Molti aspiranti docenti si chiedono se, dopo l'immissione in ruolo con la riserva prevista dalla Legge 68/1999, sia possibile ottenere subito una sede diversa. Simone Craparo chiarisce quando l'anno di prova deve essere svolto nella scuola assegnata e quali eccezioni prevede la normativa.

Tra i dubbi che accompagnano le prossime immissioni in ruolo ce n'è uno che interessa molti aspiranti docenti beneficiari della riserva prevista dalla Legge 68/1999: dopo la nomina è possibile chiedere subito una sede diversa oppure l'anno di formazione e prova deve essere svolto nella scuola assegnata?


A fare chiarezza è Simone Craparo, dirigente nazionale della Gilda degli Insegnanti, rispondendo al quesito di una docente con un figlio piccolo, beneficiaria della riserva della Legge 68 e titolare anche dei benefici previsti dalla Legge 104.

L'anno di prova si svolge nella scuola assegnata

Per le ordinarie immissioni in ruolo la regola è chiara: il docente dovrà svolgere l'anno di formazione e prova nella scuola assegnata al momento della nomina.


«Chi entra come riservista della Legge 68 dovrà svolgere l'anno di prova nella scuola in cui è stato assegnato», chiarisce Craparo.

Ciò significa che, una volta presa servizio, non è possibile ottenere immediatamente una diversa sede soltanto perché si beneficia della riserva prevista dalla Legge 68/1999.

Quando l'anno di prova può essere rinviato

Esistono però situazioni nelle quali il percorso può essere differito.

«Si può rinviare l'anno di prova ricorrendo, ad esempio, all'aspettativa o al congedo parentale», osserva il dirigente della Gilda.


Nel frattempo, qualora ricorrano i requisiti previsti dalla normativa, il docente potrà presentare domanda di mobilità o di assegnazione provvisoria.

«Se ottiene una sede più vicina, potrà svolgere lì l'anno di prova nell'anno scolastico successivo», precisa Craparo.

GPS sostegno, mini call veloce e concorsi PNRR: le regole cambiano

Diversa è la situazione per chi viene assunto attraverso procedure particolari di reclutamento.

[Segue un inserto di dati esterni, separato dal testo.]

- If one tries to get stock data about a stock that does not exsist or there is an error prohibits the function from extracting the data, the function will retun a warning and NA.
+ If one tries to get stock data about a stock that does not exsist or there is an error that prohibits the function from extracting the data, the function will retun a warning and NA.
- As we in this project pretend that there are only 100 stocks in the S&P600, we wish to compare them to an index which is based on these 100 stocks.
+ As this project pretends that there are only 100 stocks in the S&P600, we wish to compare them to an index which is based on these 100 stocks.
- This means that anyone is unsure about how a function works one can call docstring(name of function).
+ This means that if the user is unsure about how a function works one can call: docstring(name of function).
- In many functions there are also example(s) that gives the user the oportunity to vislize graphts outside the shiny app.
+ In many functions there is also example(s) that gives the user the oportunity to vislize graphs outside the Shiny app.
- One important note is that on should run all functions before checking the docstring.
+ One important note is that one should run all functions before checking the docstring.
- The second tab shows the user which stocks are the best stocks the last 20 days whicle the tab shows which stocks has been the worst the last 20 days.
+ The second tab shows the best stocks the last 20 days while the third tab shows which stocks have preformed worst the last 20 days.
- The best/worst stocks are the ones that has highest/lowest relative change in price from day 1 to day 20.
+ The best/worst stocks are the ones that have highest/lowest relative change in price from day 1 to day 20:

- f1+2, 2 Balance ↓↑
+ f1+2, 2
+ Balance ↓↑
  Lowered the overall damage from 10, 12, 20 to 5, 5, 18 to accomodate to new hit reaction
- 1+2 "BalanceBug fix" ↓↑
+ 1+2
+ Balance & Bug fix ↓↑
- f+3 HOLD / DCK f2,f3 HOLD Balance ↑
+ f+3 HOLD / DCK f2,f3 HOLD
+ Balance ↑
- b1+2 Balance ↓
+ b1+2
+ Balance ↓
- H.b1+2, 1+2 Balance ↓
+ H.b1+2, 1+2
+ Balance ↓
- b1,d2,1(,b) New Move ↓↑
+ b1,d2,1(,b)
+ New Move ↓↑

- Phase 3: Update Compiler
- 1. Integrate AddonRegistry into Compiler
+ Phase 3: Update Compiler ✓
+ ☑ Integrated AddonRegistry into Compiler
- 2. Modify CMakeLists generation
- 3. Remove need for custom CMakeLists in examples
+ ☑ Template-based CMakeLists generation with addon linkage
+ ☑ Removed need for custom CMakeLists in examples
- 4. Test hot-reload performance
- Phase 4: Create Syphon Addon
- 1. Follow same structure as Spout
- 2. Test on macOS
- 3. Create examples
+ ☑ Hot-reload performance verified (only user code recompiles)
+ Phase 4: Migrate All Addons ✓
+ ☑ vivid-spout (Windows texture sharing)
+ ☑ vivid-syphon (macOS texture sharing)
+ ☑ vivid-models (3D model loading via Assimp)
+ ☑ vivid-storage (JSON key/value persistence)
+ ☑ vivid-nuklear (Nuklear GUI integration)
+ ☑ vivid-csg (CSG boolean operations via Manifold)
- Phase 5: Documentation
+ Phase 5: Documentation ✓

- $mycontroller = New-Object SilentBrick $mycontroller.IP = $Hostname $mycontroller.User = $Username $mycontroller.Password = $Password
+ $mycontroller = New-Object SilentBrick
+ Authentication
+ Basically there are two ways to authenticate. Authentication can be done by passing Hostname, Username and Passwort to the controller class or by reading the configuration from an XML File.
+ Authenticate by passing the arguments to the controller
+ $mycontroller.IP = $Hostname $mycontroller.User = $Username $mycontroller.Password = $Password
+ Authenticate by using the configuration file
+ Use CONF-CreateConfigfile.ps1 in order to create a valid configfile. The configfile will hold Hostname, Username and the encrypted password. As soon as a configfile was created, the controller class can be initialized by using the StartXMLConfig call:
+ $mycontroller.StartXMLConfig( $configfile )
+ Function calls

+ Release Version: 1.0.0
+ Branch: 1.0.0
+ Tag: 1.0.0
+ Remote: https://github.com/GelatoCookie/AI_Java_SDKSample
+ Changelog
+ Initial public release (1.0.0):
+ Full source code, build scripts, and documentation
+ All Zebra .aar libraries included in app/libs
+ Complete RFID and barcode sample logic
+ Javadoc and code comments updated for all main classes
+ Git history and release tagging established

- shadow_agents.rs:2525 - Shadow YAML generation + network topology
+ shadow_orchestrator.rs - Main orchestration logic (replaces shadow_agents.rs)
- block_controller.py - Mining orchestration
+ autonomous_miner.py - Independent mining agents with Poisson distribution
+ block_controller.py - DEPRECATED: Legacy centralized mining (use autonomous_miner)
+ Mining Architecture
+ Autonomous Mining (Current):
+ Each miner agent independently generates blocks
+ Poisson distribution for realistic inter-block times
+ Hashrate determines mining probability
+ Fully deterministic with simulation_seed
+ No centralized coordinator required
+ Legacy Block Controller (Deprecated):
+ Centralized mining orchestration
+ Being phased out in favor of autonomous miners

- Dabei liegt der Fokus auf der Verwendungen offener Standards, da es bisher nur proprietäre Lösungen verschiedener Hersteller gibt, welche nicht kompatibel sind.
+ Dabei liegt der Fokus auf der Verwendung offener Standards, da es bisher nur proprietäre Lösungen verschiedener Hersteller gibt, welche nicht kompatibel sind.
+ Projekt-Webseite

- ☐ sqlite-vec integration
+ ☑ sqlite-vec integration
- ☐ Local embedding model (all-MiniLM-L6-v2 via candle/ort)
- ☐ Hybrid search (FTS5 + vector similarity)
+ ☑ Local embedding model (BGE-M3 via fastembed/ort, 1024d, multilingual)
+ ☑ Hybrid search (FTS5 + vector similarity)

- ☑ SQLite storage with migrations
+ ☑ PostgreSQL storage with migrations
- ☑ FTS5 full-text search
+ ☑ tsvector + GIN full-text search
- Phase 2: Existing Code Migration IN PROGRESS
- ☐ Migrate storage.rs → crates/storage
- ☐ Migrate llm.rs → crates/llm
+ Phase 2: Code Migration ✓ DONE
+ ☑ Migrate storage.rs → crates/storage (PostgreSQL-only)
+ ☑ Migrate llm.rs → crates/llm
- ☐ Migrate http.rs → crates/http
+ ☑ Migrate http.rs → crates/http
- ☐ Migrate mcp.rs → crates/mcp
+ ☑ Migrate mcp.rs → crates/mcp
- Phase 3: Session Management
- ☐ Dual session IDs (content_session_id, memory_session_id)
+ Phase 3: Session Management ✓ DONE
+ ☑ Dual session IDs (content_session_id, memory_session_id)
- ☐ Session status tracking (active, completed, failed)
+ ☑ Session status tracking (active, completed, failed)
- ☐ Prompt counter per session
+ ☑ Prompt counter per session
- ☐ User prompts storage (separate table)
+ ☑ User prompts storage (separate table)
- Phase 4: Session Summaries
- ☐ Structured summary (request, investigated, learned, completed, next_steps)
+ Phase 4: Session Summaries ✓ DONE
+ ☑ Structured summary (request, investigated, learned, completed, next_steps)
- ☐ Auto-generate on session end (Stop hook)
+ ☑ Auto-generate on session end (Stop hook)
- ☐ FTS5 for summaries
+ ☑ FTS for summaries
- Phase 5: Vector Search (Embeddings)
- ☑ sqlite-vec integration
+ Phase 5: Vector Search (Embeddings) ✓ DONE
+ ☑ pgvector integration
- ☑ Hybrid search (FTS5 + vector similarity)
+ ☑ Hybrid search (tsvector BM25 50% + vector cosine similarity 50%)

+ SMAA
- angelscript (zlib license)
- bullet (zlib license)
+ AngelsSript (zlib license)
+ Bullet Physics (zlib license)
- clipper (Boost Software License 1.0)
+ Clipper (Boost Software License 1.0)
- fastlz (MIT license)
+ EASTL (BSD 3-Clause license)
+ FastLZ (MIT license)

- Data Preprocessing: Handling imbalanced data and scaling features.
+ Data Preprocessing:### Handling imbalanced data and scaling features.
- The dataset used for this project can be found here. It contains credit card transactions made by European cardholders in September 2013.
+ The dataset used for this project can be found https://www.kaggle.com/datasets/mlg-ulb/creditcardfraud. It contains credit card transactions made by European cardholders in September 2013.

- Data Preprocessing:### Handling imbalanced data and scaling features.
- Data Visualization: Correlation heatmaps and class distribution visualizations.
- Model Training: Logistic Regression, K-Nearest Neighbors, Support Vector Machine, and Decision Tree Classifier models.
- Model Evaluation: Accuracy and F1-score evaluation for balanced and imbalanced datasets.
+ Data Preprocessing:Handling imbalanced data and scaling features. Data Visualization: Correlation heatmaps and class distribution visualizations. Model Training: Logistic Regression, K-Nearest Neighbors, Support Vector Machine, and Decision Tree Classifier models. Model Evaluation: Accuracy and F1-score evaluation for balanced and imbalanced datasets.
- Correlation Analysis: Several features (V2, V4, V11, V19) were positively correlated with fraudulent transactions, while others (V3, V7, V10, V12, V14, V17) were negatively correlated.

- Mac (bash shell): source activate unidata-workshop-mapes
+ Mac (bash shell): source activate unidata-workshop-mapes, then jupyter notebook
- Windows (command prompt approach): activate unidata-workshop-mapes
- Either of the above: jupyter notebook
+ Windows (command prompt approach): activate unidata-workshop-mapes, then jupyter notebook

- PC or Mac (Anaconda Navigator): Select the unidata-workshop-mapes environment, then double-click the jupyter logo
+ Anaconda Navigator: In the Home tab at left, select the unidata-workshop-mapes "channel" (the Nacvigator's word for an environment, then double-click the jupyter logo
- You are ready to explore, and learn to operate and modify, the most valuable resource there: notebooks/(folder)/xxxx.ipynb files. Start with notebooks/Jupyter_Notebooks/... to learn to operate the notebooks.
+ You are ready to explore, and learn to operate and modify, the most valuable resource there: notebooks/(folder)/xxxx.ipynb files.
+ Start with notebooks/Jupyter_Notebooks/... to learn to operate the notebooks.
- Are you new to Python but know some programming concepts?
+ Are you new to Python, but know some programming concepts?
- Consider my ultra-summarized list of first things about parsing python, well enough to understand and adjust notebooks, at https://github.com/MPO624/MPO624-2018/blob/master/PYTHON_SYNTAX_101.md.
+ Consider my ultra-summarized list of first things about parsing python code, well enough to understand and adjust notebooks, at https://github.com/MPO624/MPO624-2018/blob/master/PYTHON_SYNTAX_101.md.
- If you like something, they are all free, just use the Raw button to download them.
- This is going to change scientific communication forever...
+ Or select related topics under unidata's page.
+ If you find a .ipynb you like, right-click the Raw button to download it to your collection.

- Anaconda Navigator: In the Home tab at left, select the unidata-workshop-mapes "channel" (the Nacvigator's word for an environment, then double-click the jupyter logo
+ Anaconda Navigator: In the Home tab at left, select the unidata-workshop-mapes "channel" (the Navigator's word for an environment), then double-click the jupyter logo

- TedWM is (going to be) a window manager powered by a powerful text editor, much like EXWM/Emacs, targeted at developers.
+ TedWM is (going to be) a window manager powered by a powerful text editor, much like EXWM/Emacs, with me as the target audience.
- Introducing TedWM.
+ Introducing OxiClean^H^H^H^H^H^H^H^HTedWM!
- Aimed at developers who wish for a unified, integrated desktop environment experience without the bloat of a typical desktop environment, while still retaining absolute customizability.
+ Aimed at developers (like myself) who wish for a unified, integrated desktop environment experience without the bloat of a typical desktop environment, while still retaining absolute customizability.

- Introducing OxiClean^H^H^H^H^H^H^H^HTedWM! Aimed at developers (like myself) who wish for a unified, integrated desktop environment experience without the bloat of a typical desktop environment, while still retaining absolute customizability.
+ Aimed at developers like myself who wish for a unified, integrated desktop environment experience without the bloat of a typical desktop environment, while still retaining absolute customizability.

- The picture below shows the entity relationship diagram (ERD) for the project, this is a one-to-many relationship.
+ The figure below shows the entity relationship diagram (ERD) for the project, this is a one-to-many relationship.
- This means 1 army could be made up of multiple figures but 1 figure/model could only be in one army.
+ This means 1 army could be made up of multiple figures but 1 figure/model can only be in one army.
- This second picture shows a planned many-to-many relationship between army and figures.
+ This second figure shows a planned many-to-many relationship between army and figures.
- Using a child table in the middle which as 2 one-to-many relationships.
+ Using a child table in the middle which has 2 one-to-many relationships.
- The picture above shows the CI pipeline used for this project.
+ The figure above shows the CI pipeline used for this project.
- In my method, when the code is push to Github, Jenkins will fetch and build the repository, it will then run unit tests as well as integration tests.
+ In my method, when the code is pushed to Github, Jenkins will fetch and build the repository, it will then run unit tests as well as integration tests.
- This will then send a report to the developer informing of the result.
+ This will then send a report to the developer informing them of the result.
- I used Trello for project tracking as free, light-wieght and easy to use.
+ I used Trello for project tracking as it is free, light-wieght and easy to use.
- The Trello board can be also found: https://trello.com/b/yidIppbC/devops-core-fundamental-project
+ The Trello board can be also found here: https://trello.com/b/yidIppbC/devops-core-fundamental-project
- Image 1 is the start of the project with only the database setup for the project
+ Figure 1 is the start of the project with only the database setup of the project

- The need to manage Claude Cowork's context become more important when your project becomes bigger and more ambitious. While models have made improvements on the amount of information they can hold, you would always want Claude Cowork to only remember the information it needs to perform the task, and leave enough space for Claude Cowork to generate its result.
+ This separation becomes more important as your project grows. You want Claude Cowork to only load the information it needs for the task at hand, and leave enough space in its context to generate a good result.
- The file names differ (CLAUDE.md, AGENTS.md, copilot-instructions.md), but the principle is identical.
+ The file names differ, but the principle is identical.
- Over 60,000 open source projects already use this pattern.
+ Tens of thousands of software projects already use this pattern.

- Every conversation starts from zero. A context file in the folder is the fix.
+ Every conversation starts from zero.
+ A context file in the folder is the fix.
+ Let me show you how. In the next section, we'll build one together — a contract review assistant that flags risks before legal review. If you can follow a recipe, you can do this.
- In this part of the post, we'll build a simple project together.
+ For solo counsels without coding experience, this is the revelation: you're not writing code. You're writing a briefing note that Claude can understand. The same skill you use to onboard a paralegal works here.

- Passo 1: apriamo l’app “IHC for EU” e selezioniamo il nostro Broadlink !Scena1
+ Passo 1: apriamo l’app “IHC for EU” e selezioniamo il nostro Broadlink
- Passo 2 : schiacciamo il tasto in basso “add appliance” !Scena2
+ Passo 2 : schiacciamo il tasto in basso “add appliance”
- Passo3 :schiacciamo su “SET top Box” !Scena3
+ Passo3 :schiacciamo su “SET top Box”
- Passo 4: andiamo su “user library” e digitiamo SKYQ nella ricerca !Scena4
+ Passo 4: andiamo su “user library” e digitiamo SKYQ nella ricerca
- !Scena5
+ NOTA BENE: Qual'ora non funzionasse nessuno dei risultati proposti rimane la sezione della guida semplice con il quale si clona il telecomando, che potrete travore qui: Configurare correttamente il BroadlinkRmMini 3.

Per i docenti destinatari di un incarico dalla prima fascia GPS sostegno o tramite mini call veloce, infatti, l'anno di formazione e prova dovrà essere svolto nella scuola in cui è stato sottoscritto il contratto a tempo determinato finalizzato al ruolo.

Lo stesso principio interessa anche i vincitori e gli idonei dei concorsi PNRR assunti senza abilitazione.

«Nel primo anno hanno un contratto a tempo determinato e devono prima conseguire l'abilitazione. Solo successivamente potranno eventualmente chiedere l'assegnazione provvisoria; se non la ottengono, svolgeranno l'anno di prova nella scuola in cui sarà stipulato il contratto a tempo indeterminato», conclude Craparo.